**Task objective**
Your task is to copy the stretch of lines in the records below that begins with the line containing "[297,34,347,45] preactices ->" and ends with the line containing "(474, 474) |", exactly as written, with nothing added.

**Dataset extract**
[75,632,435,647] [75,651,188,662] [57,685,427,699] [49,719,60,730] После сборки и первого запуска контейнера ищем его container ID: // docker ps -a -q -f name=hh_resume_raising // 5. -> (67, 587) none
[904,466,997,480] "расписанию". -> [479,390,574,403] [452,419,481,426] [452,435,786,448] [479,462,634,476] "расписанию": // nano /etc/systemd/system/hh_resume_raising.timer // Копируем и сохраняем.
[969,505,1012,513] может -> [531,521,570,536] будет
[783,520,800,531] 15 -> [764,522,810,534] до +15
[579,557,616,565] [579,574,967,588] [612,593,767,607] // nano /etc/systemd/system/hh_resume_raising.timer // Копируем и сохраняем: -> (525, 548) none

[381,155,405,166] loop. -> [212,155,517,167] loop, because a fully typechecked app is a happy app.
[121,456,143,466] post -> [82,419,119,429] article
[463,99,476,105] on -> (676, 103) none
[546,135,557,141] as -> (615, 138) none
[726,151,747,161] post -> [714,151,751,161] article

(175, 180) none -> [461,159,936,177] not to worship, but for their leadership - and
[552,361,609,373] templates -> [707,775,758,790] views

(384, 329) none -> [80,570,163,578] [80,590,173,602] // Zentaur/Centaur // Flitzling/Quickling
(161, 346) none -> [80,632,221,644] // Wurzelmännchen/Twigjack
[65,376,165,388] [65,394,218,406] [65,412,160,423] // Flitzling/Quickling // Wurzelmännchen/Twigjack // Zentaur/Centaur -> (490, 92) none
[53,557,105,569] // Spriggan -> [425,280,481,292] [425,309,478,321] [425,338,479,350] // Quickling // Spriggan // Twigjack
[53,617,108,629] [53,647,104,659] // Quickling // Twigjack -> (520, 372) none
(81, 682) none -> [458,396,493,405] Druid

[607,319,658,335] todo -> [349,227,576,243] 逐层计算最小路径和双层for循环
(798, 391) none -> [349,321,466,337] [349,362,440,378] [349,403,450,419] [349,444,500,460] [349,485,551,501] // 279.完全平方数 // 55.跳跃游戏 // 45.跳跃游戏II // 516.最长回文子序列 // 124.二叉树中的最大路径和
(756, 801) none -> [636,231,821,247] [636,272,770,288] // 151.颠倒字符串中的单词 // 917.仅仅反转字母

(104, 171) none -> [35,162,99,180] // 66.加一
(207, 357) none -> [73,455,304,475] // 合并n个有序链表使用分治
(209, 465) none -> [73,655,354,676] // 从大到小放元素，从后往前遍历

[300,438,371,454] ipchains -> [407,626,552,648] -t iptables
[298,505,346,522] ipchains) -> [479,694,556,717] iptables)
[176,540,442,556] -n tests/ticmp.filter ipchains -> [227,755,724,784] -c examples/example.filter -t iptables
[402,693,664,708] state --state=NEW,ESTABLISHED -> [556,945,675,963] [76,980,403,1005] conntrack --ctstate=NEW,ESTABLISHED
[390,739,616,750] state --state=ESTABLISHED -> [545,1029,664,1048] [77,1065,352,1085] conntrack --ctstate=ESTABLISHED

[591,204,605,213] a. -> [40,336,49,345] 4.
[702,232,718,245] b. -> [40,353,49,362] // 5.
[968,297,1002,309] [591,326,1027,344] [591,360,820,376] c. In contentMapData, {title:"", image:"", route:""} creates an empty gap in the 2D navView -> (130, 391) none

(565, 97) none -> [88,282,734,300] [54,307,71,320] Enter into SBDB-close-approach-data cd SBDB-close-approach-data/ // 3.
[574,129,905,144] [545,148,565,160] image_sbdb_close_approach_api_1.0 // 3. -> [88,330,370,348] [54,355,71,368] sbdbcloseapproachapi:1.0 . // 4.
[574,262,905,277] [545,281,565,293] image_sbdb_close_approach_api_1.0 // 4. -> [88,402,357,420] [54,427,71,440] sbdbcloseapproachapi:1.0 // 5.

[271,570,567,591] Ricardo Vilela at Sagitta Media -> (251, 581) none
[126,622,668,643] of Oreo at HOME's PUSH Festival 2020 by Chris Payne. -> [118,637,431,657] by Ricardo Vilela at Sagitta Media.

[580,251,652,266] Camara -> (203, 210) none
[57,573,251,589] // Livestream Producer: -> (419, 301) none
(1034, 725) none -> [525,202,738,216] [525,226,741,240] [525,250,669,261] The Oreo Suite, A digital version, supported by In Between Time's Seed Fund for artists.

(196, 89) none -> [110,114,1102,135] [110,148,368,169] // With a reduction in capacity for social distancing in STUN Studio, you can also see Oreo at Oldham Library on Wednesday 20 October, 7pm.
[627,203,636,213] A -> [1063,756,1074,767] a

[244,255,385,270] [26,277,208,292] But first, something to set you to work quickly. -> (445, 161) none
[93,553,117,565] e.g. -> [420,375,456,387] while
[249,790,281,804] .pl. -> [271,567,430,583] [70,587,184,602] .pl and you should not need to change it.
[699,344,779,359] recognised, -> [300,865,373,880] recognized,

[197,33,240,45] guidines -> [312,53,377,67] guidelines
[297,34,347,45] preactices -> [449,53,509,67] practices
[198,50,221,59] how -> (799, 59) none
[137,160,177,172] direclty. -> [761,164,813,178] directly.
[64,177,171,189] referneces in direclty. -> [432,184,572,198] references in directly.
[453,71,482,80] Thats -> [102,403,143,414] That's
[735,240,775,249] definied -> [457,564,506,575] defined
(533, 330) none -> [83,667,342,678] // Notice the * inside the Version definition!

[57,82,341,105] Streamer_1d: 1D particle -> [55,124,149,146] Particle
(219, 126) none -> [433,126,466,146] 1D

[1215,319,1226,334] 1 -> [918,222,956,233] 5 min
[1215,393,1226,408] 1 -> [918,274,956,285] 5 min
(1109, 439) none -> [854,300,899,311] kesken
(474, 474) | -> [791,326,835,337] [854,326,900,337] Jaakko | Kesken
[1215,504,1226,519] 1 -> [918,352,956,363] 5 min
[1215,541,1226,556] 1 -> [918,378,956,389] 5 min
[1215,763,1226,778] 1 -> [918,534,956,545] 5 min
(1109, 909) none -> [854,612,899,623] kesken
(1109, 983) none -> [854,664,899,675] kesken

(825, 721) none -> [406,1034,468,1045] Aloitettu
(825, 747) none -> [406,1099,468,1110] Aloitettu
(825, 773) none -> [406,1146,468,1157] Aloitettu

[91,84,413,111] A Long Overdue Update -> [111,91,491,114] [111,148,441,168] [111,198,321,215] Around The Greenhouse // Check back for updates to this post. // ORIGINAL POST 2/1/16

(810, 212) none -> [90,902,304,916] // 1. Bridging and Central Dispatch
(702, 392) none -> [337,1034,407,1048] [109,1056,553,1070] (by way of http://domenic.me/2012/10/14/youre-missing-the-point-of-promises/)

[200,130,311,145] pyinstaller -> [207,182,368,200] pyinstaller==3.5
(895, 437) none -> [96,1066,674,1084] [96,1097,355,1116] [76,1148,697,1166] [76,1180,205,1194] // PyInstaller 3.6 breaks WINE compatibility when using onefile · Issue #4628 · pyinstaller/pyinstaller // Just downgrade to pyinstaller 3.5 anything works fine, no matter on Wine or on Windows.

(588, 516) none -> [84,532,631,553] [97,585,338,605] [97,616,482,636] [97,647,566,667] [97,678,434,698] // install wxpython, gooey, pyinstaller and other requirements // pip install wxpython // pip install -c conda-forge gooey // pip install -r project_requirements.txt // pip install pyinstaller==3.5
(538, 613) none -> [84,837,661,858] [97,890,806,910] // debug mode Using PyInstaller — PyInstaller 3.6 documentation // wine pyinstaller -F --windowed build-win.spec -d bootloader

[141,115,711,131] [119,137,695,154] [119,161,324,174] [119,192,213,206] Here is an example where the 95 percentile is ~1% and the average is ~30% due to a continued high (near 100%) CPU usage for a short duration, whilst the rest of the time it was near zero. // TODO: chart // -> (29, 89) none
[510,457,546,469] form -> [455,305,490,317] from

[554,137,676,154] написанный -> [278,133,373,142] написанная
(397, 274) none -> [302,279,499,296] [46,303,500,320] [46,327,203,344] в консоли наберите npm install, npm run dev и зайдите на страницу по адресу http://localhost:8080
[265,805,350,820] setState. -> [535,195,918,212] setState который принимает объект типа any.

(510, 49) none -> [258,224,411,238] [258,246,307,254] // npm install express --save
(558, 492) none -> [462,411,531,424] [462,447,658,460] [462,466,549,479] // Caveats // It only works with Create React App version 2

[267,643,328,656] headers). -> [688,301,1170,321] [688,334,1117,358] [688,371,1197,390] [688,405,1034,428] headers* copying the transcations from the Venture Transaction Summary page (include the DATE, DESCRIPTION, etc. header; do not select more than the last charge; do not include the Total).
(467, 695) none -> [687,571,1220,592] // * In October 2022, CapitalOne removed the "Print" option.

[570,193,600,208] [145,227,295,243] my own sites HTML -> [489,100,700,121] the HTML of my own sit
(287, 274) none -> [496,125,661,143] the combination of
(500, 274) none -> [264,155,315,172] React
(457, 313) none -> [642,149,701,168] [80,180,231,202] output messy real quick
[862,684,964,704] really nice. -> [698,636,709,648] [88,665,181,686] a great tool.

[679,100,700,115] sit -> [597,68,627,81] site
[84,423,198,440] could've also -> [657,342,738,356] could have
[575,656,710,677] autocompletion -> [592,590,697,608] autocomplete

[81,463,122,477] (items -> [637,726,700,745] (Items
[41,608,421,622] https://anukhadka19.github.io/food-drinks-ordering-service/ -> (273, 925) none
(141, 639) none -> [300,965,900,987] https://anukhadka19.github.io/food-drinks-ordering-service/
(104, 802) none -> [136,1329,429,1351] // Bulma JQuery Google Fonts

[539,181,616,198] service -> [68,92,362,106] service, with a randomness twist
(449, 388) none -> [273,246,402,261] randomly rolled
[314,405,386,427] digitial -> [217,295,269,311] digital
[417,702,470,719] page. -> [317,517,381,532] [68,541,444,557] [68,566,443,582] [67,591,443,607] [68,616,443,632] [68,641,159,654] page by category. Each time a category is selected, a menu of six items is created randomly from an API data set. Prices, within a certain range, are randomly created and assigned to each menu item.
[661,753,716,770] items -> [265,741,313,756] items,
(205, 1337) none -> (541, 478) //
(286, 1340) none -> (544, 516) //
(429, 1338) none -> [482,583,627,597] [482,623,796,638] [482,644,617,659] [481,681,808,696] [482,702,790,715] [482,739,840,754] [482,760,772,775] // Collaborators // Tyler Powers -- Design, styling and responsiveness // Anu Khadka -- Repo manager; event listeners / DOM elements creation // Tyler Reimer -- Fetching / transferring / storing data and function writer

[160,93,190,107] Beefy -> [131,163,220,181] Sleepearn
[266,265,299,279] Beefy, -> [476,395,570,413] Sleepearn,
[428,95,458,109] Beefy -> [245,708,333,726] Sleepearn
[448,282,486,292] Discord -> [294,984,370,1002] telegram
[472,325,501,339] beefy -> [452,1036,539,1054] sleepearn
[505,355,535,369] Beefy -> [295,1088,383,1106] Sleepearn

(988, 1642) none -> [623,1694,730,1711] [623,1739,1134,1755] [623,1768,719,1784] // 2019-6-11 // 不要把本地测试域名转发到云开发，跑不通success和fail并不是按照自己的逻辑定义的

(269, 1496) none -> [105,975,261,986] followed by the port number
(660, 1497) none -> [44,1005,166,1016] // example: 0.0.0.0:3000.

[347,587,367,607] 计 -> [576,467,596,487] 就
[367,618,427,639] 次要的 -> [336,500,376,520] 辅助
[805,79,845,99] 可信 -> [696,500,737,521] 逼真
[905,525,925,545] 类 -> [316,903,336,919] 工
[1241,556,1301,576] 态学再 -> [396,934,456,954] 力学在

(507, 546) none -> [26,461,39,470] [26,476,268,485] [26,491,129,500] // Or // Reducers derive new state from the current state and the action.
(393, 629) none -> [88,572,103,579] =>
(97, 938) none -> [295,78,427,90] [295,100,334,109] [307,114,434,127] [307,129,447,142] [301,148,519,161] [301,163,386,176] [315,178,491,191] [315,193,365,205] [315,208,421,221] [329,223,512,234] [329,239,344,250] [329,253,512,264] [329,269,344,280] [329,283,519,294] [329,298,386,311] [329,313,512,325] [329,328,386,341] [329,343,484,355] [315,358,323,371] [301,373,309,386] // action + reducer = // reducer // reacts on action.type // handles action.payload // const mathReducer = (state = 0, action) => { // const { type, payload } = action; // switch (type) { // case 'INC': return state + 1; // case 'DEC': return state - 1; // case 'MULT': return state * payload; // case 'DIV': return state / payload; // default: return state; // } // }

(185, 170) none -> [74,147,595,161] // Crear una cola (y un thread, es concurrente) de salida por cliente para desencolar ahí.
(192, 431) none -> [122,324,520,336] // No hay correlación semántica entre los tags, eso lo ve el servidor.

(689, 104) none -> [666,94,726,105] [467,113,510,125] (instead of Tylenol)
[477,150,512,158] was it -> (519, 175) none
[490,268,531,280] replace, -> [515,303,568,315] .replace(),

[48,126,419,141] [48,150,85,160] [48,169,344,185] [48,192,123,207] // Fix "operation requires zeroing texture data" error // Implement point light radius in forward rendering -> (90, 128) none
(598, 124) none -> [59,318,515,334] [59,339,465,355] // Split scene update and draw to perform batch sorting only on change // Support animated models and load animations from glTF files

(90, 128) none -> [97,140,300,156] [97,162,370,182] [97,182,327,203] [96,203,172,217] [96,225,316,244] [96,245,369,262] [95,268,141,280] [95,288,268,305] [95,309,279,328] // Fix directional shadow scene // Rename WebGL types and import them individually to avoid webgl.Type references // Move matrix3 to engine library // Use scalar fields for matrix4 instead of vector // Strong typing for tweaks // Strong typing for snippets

**Response for this exercise**
[297,34,347,45] preactices -> [449,53,509,67] practices
[198,50,221,59] how -> (799, 59) none
[137,160,177,172] direclty. -> [761,164,813,178] directly.
[64,177,171,189] referneces in direclty. -> [432,184,572,198] references in directly.
[453,71,482,80] Thats -> [102,403,143,414] That's
[735,240,775,249] definied -> [457,564,506,575] defined
(533, 330) none -> [83,667,342,678] // Notice the * inside the Version definition!

[57,82,341,105] Streamer_1d: 1D particle -> [55,124,149,146] Particle
(219, 126) none -> [433,126,466,146] 1D

[1215,319,1226,334] 1 -> [918,222,956,233] 5 min
[1215,393,1226,408] 1 -> [918,274,956,285] 5 min
(1109, 439) none -> [854,300,899,311] kesken
(474, 474) | -> [791,326,835,337] [854,326,900,337] Jaakko | Kesken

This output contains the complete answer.